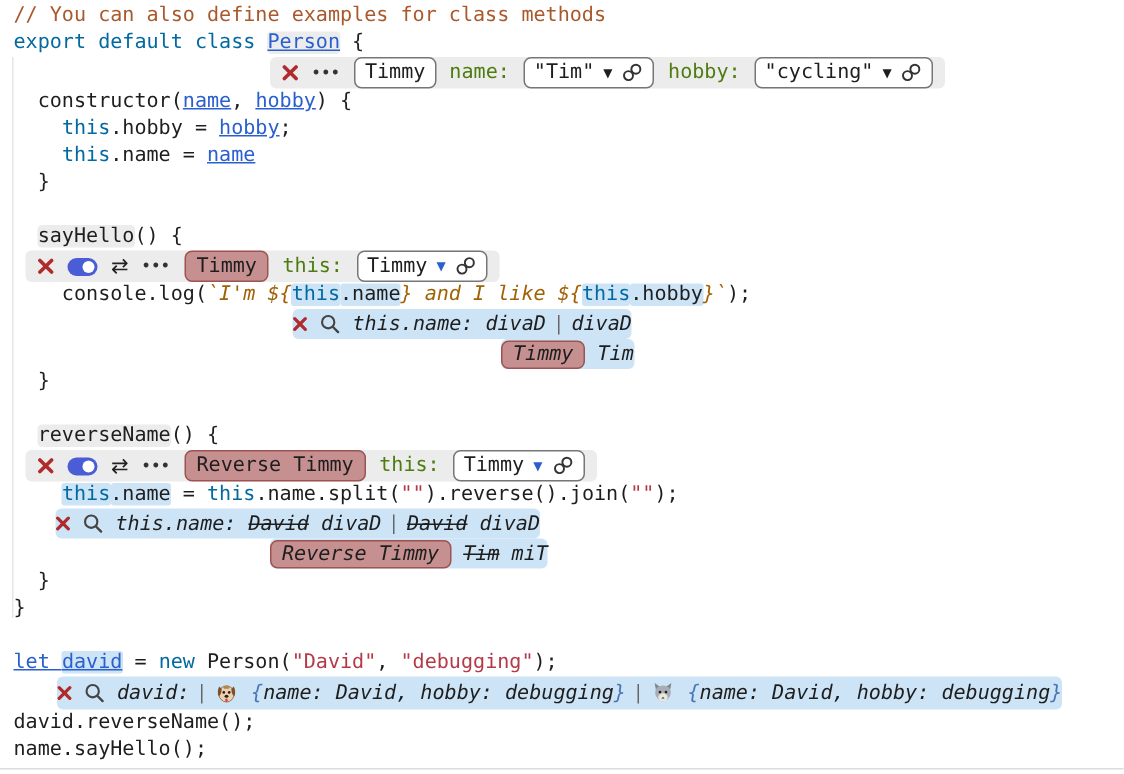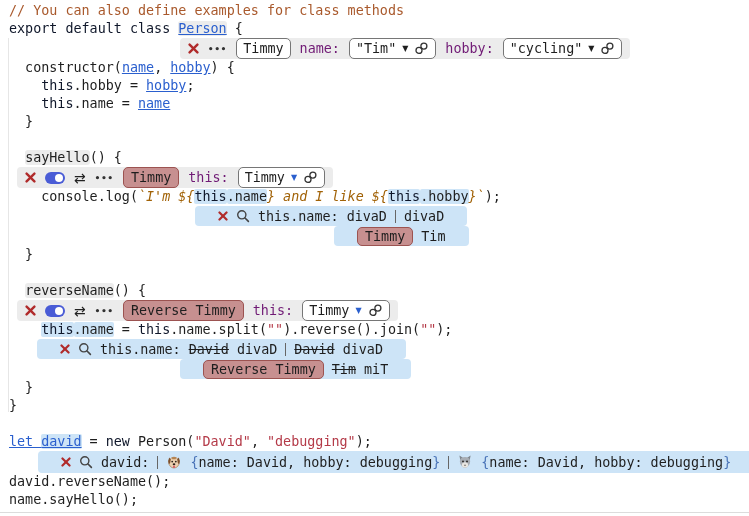"export default class" .kw { color: #0f172a -> #0369a1 }
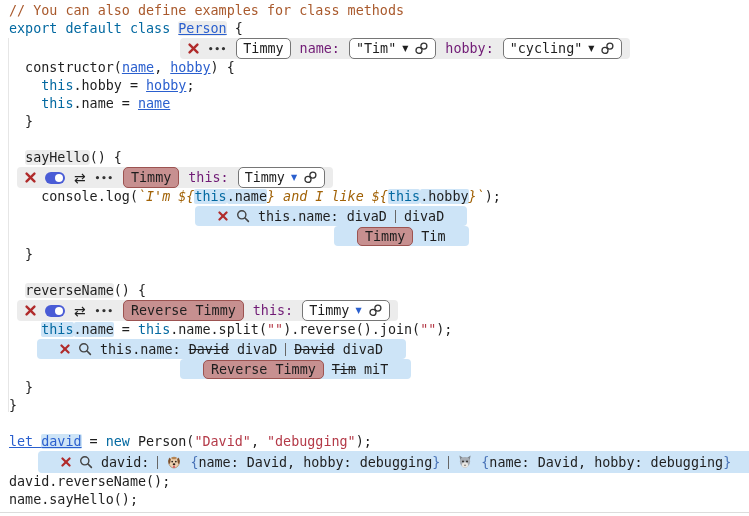"name:" .wlabel { color: #701a75 -> #4d7c0f }
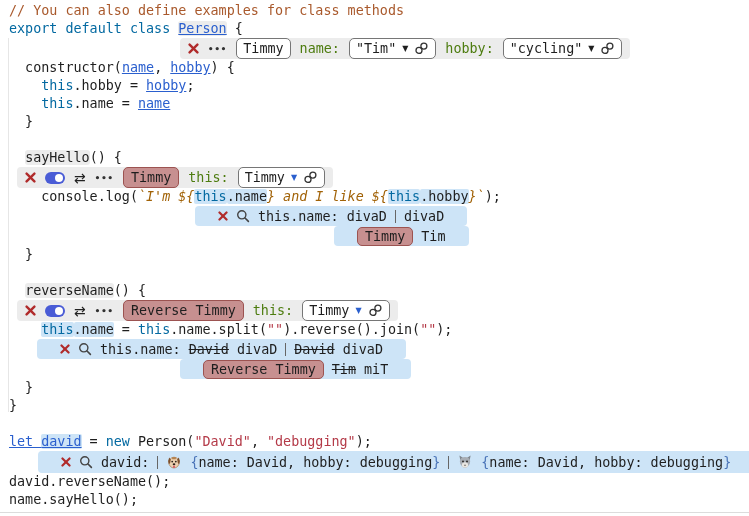"this.name:" .popup { font-style: none -> italic; padding: 0 23px -> 0 0 }
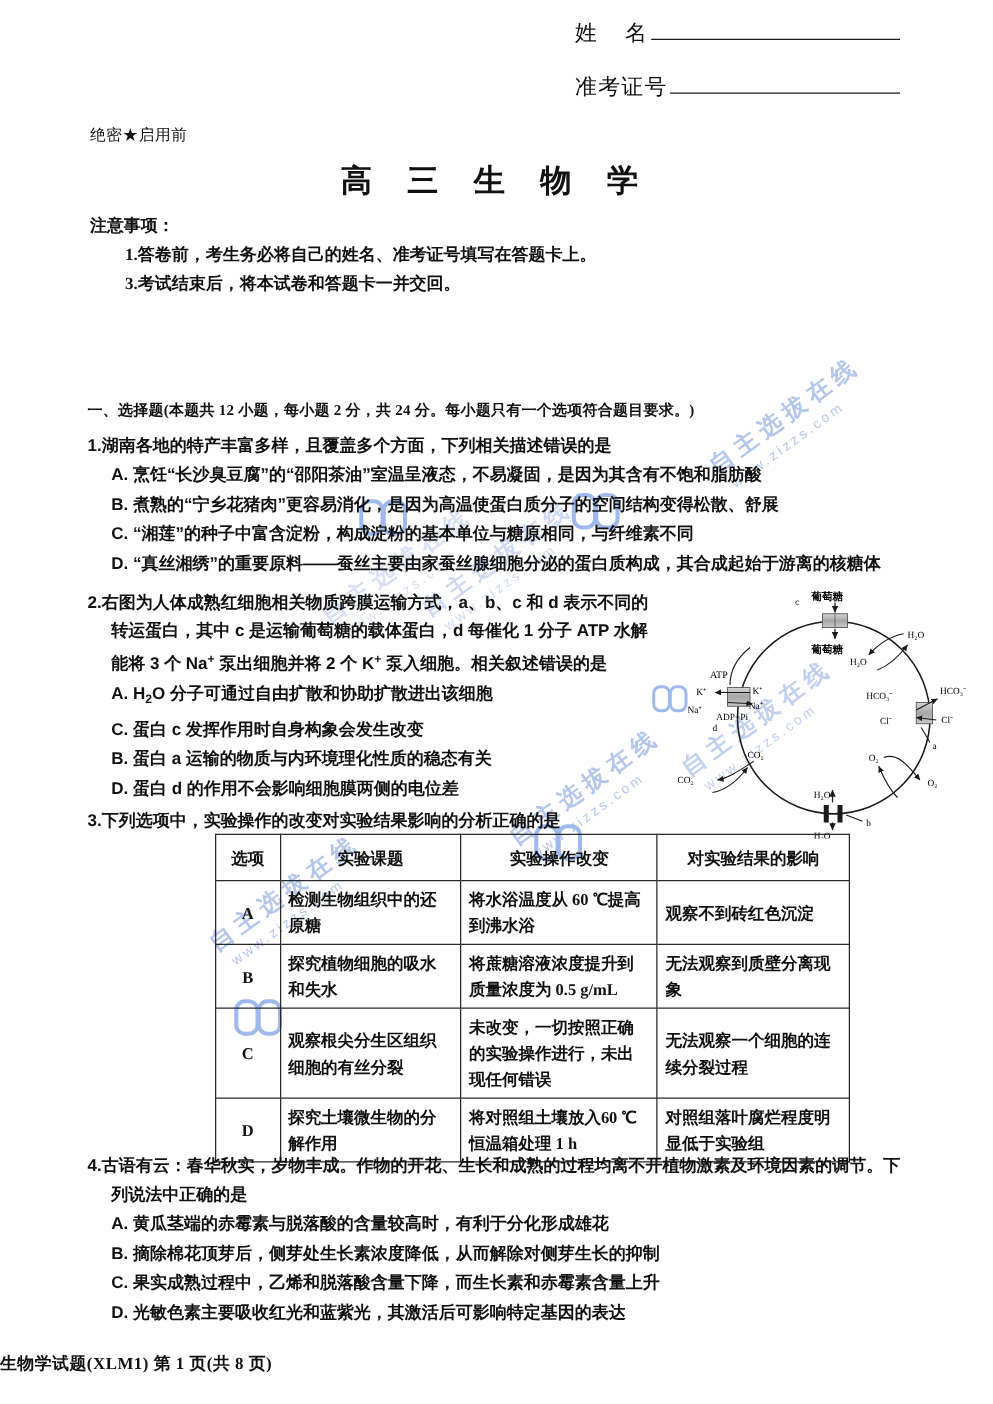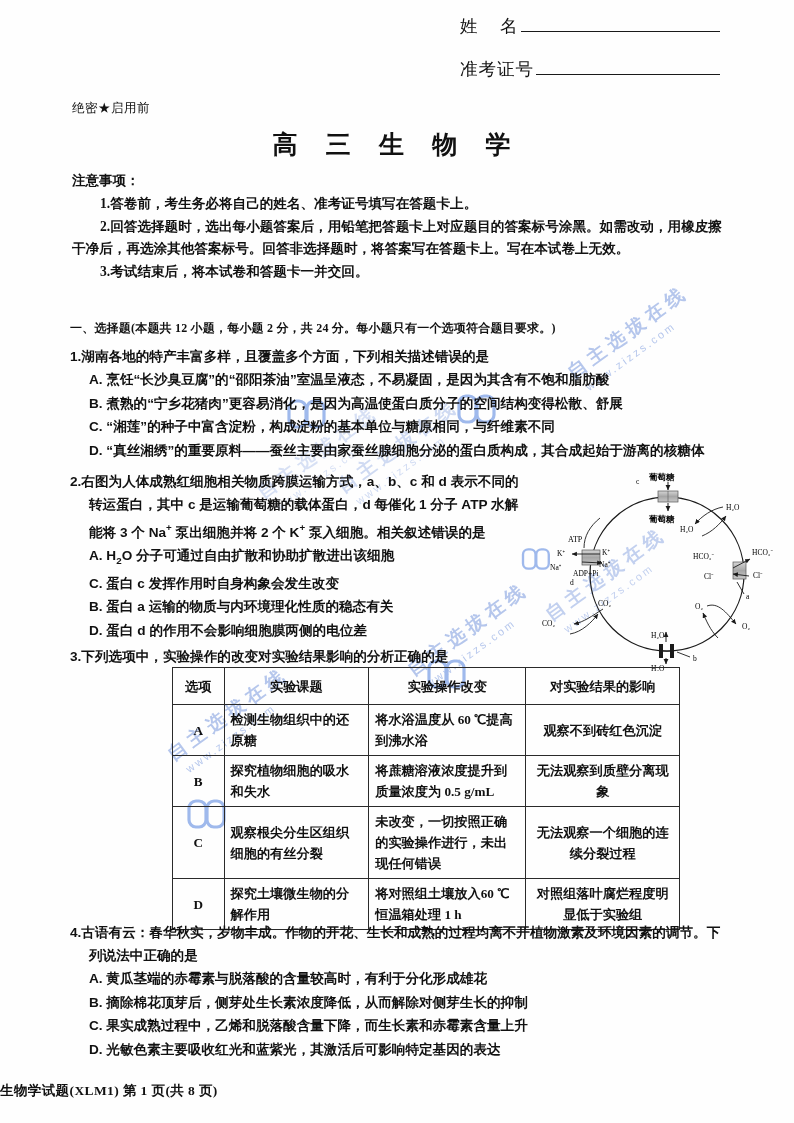"2.回答选择题时，选出每小题答案后，用铅笔把答题卡上对应题目的答案标号涂黑。如需" div.notice-item { html: <div>2.回答选择题时，选出每小题答案后，用铅笔把答题卡上对应题目的答案标号涂黑。如需改动，用橡皮擦干净后，再选涂其他答案标号。回答非选择题时，将答案写在答题卡上。写在本试卷上无效。</div> -> none }
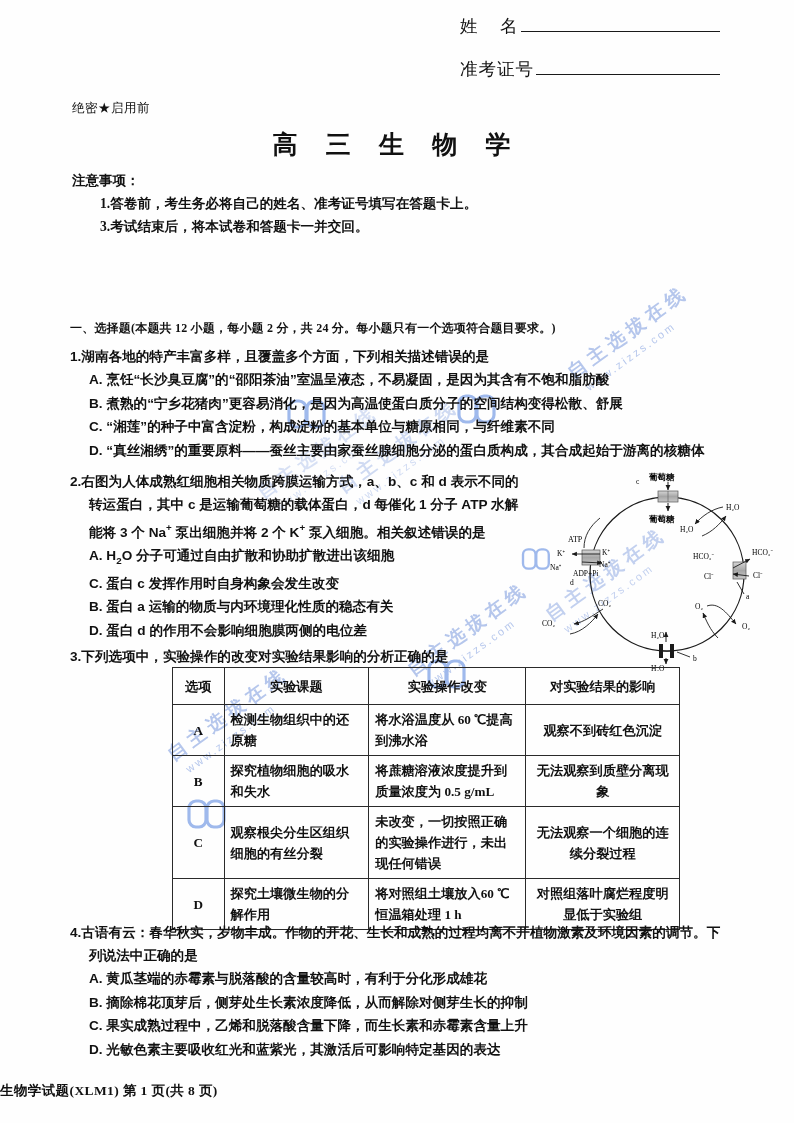"观察不到砖红色沉淀" .col-eff { text-align: center -> none }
--*--
**Problem to work on:** Could the data above be copied out exactly, with no pictures kept?

**Exercise response:**
"export default class" .kw { color: #0f172a -> #0369a1 }
"name:" .wlabel { color: #701a75 -> #4d7c0f }
"this.name:" .popup { font-style: none -> italic; padding: 0 23px -> 0 0 }
"2.回答选择题时，选出每小题答案后，用铅笔把答题卡上对应题目的答案标号涂黑。如需" div.notice-item { html: <div>2.回答选择题时，选出每小题答案后，用铅笔把答题卡上对应题目的答案标号涂黑。如需改动，用橡皮擦干净后，再选涂其他答案标号。回答非选择题时，将答案写在答题卡上。写在本试卷上无效。</div> -> none }
"观察不到砖红色沉淀" .col-eff { text-align: center -> none }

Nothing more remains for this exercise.